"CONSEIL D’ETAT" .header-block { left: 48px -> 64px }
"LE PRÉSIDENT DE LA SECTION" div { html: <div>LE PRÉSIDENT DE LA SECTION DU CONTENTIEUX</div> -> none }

==

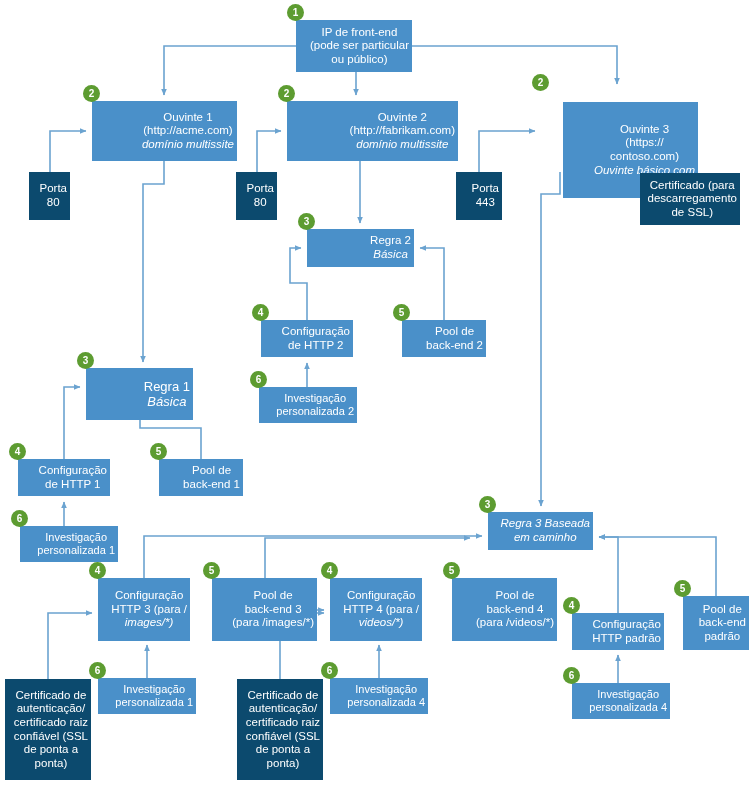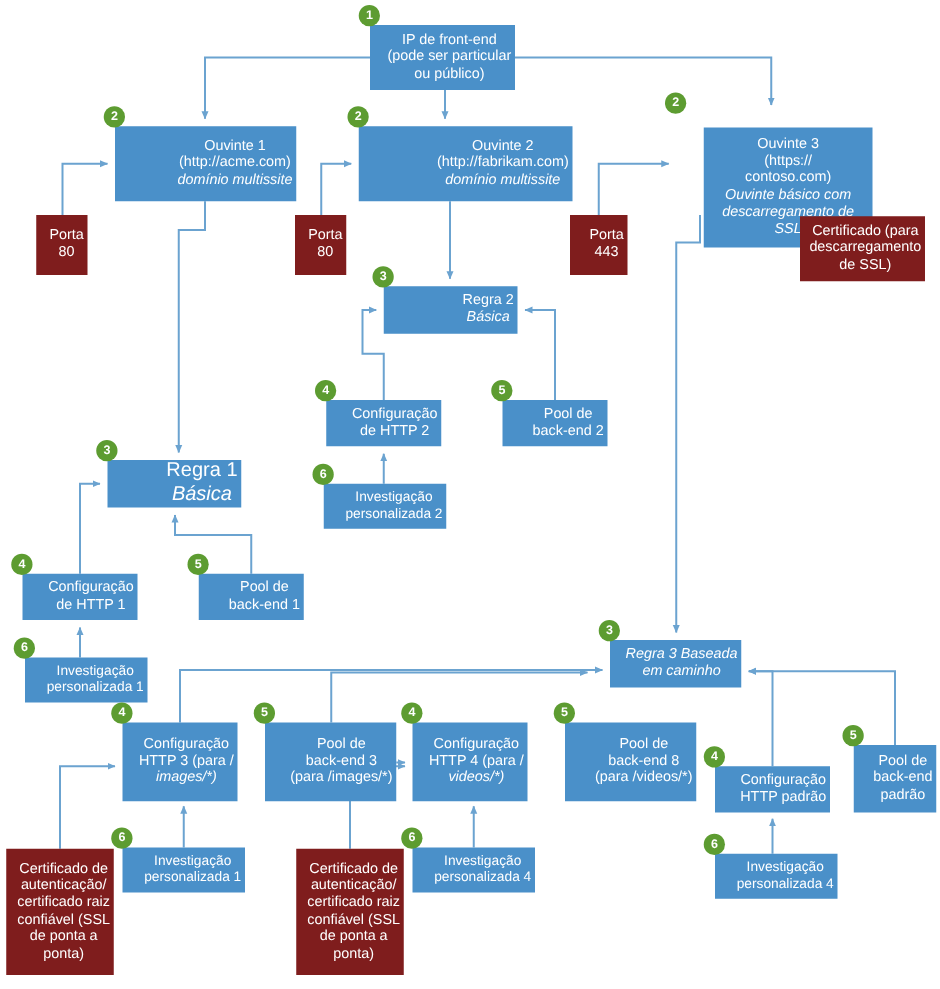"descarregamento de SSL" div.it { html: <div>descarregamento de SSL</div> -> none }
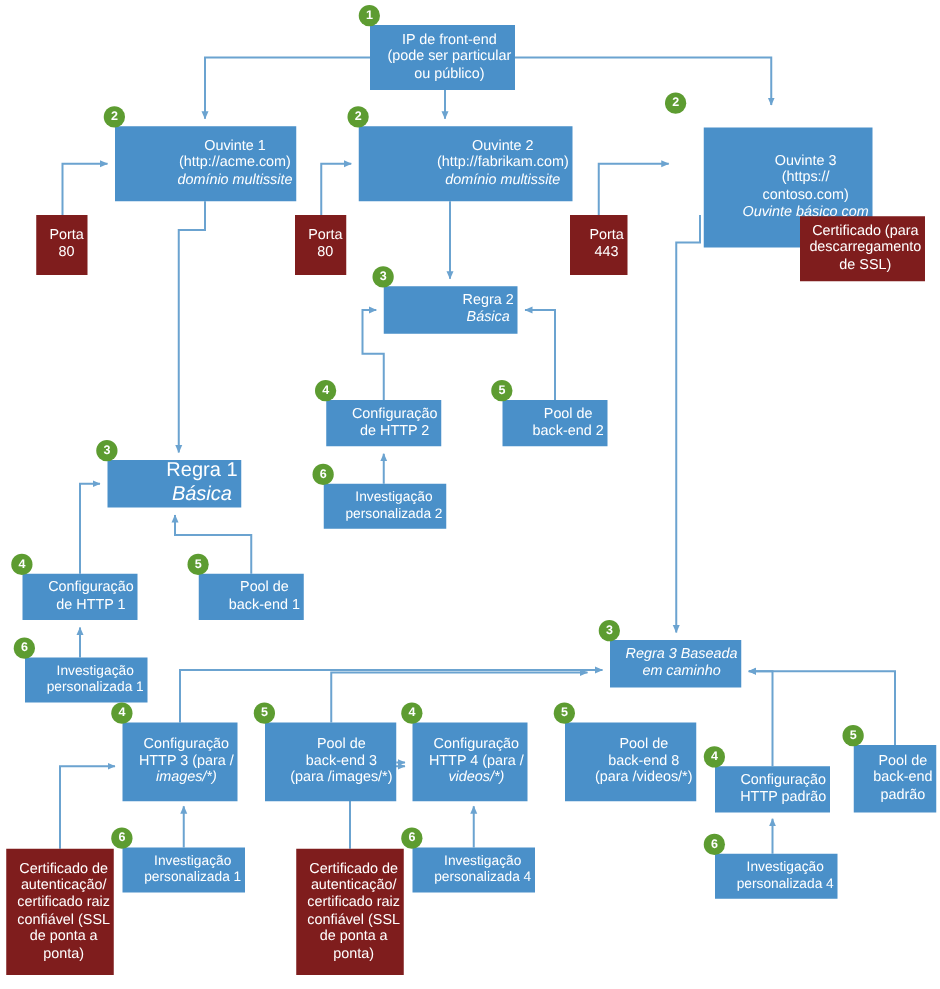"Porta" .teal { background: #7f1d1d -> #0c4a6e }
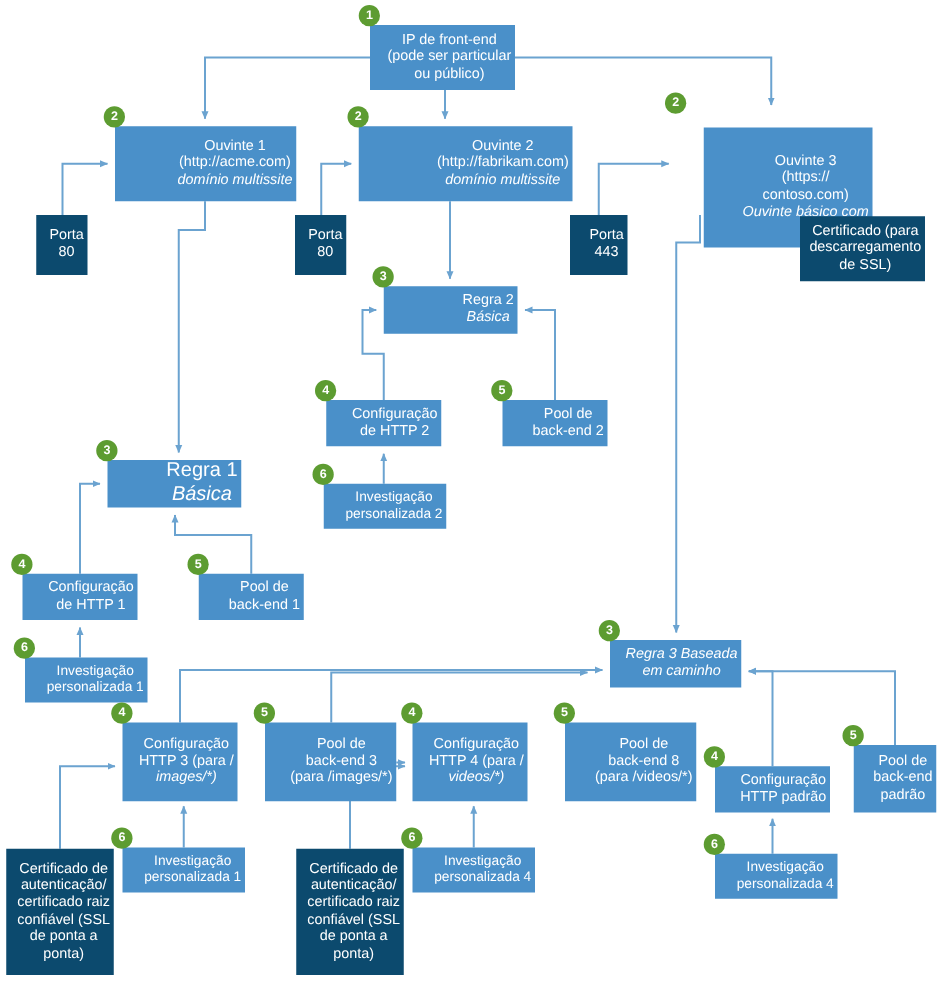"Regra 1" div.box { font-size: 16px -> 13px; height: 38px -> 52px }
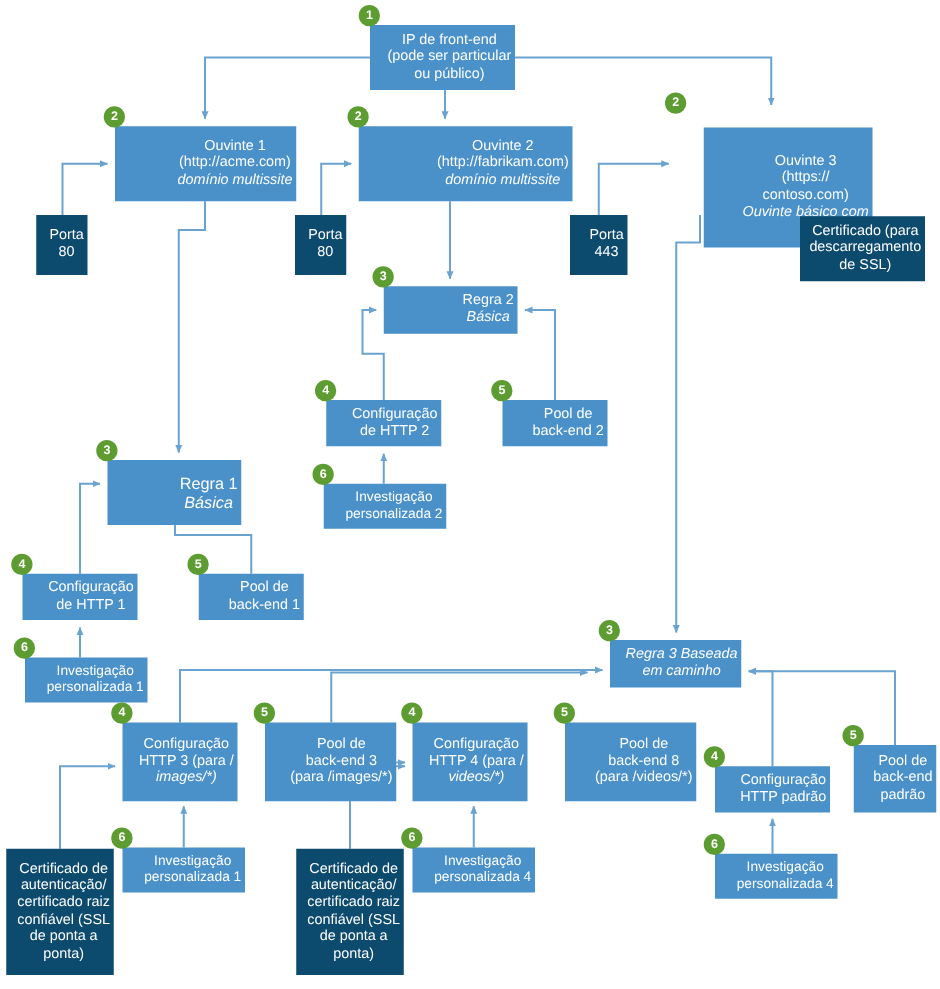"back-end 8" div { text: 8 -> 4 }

Problem requirements ▸
Within the material above, transcribe exactly the lines that run from the line holding "left: 48px ->" through the line holding "html: <div>LE PRÉSIDENT".

Written response ▸
"CONSEIL D’ETAT" .header-block { left: 48px -> 64px }
"LE PRÉSIDENT DE LA SECTION" div { html: <div>LE PRÉSIDENT DE LA SECTION DU CONTENTIEUX</div> -> none }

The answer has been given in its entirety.